Robert Sedlacek: ‚Müssen uns nicht dauerhaft Kritik hingeben'
In Champions und Europa League wundert man sich über schwache Schiedsrichterleistungen. In Österreich sucht man Top-Referees ohnehin vergeblich. Nicht das einzige Problem mit dem sich Robert Sedlacek herumschlagen muss. Der zukünftige ÖFB-Schiriboss im 90
90minuten.at: Herr Sedlacek, in Österreich ist derzeit kein Top-Referee in Sicht. Warum hat sich seit der erfolgreichen Zeit von Konrad Plautz, der 2006 bei einem Champions-League-Halbfinale zum Einsatz kam und 2008 bei der EM pfeifen durfte, so ein Loch aufgetan?

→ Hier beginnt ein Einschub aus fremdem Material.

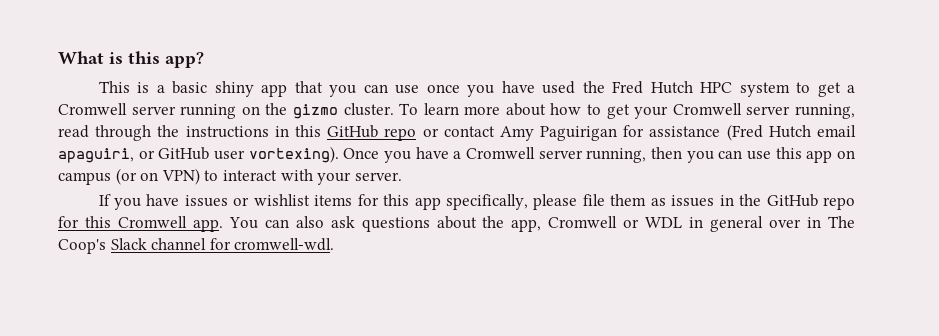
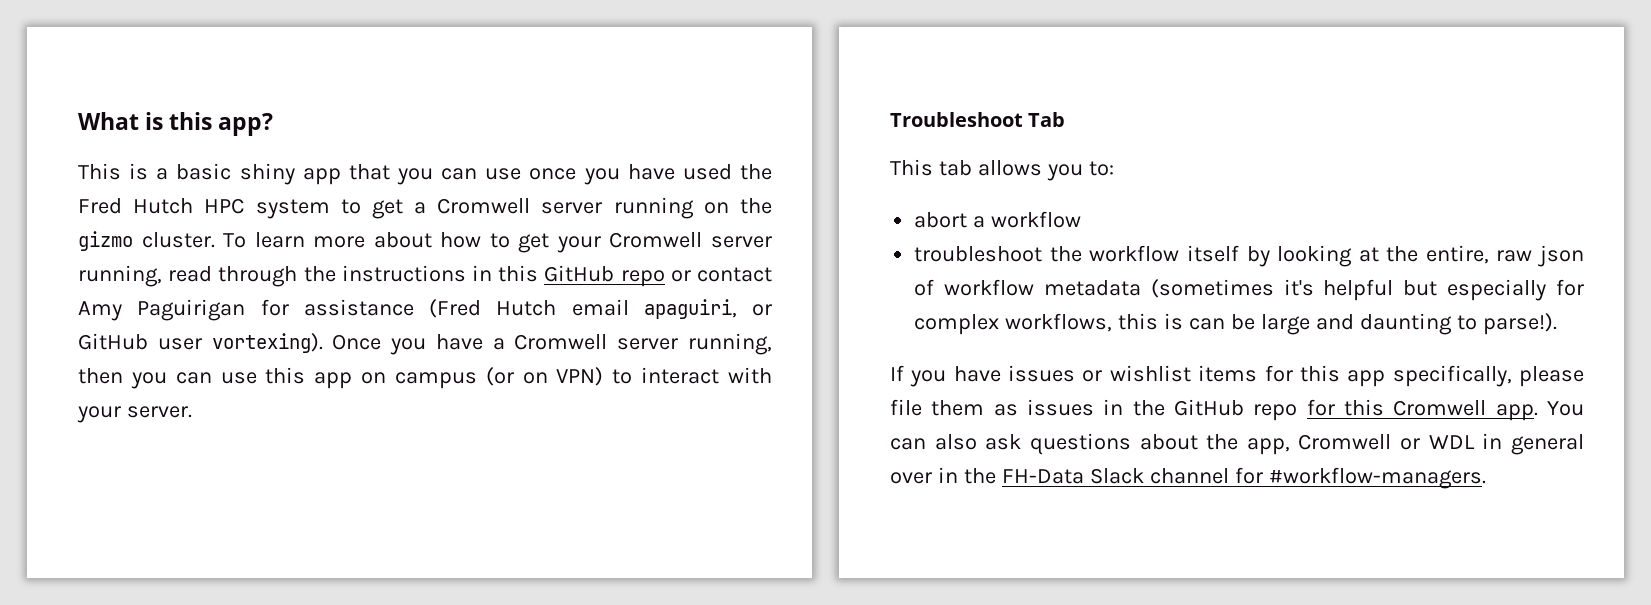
(402, 176) none -> [890,112,1066,127] [890,159,1114,181] [914,211,1082,228] [914,245,1584,267] [914,279,1584,301] [914,313,1557,335] // Troubleshoot Tab // This tab allows you to: // abort a workflow // troubleshoot the workflow itself by looking at the entire, raw json of workflow metadata (sometimes it's helpful but especially for complex workflows, this is can be large and daunting to parse!).
[827,216,855,228] [58,239,106,254] The Coop's -> [963,468,1084,484] the FH-Data
[234,238,335,251] cromwell-wdl. -> [1268,467,1486,489] #workflow-managers.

Eine der Gründe ist wohl, dass es früher leichter war, Schiedsrichter nach oben zu bringen. Wir hatten auch eine ganz gute Lobby bei der UEFA, Leute, die auf uns geschaut haben. Das Karriereende von Thomas Einwaller hat jetzt tatsächlich ein Loch entstehen lassen. Es gibt eben viele Dinge, die ein Schiedsrichter mitbringen muss, um für höhere Aufgaben in Frage zu kommen – von der Fitness bis vor allem zur Altersstruktur. Aber wir haben ein paar Leute, wo wir hoffen, dass sie nach oben kommen. Aber es stimmt schon, unsere Schiedsrichter spielen derzeit eine bescheidene Rolle.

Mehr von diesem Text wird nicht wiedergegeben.